Н-да, негромко пробормотал старый фармазон, как говорится, не дай мне Бог сойти с ума Нет, легче посох и сума
И посох тебе тут обеспечат, и суму и тюрьму, отвечал Камыш и сплюнул на влажную, отмеченную снежными проплешинами землю.
Если бы не работа и не комары, вставшие на крыло с приходом весны, местную суровую природу можно было бы счесть почти идиллической море, лес, чистый до прозрачности воздух, напоенный хвойным духом, огромные, в рост человека камни Чем-то первобытным и в то же время величественным веяло от здешних мест. Становилось ясно, почему именно здесь пятьсот лет назад попечением святителя Филиппа воздвигнут был Соловецкий монастырь.
Попы говорят, что Христос тут недалеко, откровенничал Камыш. А я чего-то не верю. Был бы тут Христос рядом, разве попустил бы такому зверству случиться? Кто только эти лагеря придумал, какой пес?
Разные на этот счет есть мнения, неожиданно отвечал Громов. Одни считают, что англичане во время Англо-бурской войны. Другие что американцы во время Гражданской войны в США.
А нам-то они на кой черт сдались?
Чтобы от прогресса не отставать, хмуро сказал старый фармазон. Если какую гадость сами выдумать не можем у других позаимствуем Как говорил товарищ Ленин: учиться, учиться и еще раз учиться.
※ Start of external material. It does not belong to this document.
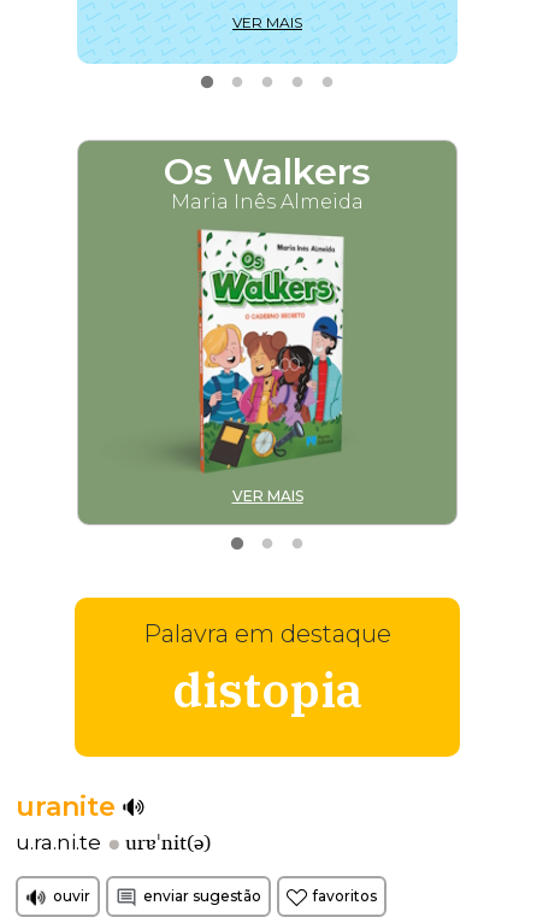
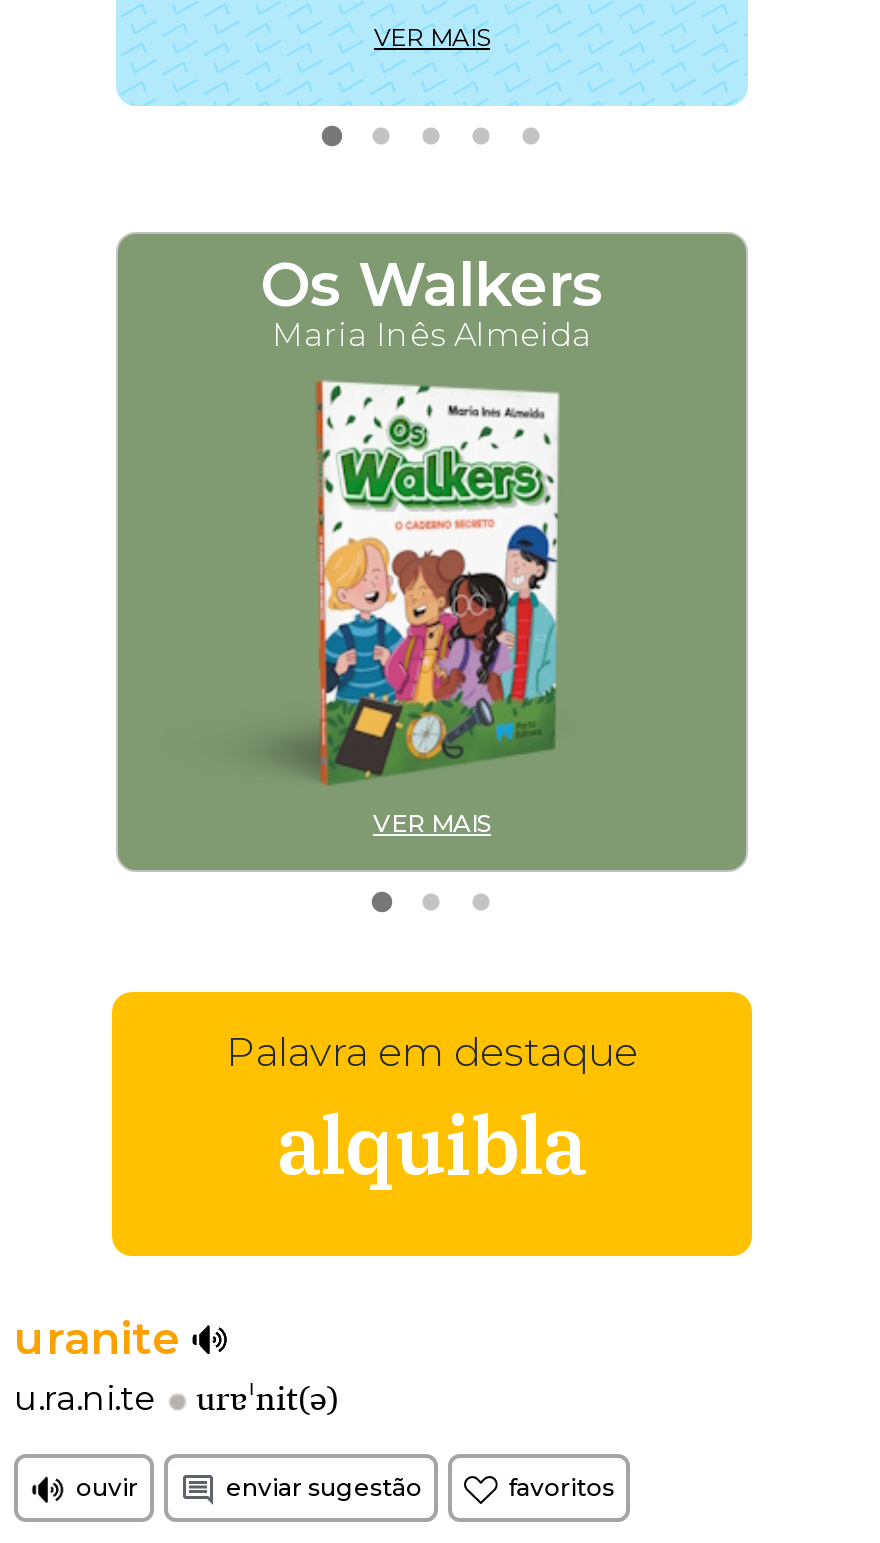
[172,658,362,721] distopia -> [277,1092,587,1196] alquibla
Между делом Громов поинтересовался, сколько в лагере длится рабочий день. Камыш отвечал, что день тут длится столько, сколько хозяин велит. По правилам двенадцать часов, но обычно больше и тринадцать, и четырнадцать
Короче, для нас Ногтеву ничего не жалко, оскалил зубы Яшка-Цыган. Хоть круглыми сутками гонять будут, пока кишками наружу не изойдем.
До кишок наружу работать вопрос не интересный, задумчиво заметил старый фармазон.
Камыш согласился: о том и речь! Дело ведь не в трудовой норме, а в том, чтобы осужденные слишком долго тут не задерживались, быстрее места освобождали. А как освободить место, если, скажем, человеку пятнадцать лет выписали? Один способ в шестнадцатую роту его спровадить.